Поэтому, отыграв для виду роль недалекого лопуха и милостиво позволив парочке удалиться, я немедленно принял контрмеры. Ибо, как сказано: на Бога надейся, а сам не плошай.

Выждал когда они скроются с глаз, а потом, как только мог осторожнее — раздвигая руками кусты и нижние ветки, проверяя нет ли под ногами сухого валежника — заложил длинную дугу, пока не вышел немного впереди того места, где должна была проходить исповедь.

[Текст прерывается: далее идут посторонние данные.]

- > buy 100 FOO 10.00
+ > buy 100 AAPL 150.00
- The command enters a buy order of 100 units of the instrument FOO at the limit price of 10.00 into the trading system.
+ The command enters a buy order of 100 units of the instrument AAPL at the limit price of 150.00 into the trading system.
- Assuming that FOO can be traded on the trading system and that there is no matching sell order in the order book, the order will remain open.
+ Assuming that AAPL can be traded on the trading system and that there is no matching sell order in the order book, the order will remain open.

В общем-то и не долго провозился, а чуть не опоздал. «Кающийся грешник» к тому времени успел уже не только как-то уговорить «исповедника» развязать руки, но так же дать ему по голове и связать своими же путами. А теперь, забросив на плечо пленника, торопливо шагал прочь от стоянки. Время от времени оглядываясь назад. Опасался погони.

Напрасно. Лучше б убегал быстрее. Со спины ему точно ничего не грозило…

Не знаю, может, если бы он только попытался удрать, я разозлился бы меньше. В конце концов, обретение свободы священное право каждого. Но то, что душегуб ни капельки не раскаялся и уходил, прихватив доверившегося ему паренька, в корне меняло дело. Это был его выбор, а я только согласился с ним. Поставив точку в общении. После такого фортеля все равно не было гарантии, что разбойник, отвечая на расспросы, опять не обманет и не предаст в самый неподходящий момент.

Ну что ж, я хоть и не «аз», но «есьм» и воздать тоже могу. По полной.

И как только разбойник поравнялся со мной, я вышел из укрытия, одной рукой аккуратно снял монашка, а второй — ухватил за шиворот и со всего маху приложил татя головой о соседнее дерево. Не щадя ни силы, ни ствол. Только хрястнуло. И ничегошеньки в моей душе при этом не екнуло и не шевельнулось. Наоборот, по сердцу, покрывшемуся ледяной коркой, пока я собирал обратно в котомку отрубленные кисти рук, словно трещинка пробежала. Тоненькая, как паутинка, — а все же дышать стало немножко легче.

Митрофан слабо застонал, но в сознание не пришел. И глядя на залитое кровью лицо простодушного, искренне желавшего помочь незнакомцу паренька, моя совесть, попытавшаяся было что-то вякать, смиренно удалилась выжидать для нотаций более подходящий момент.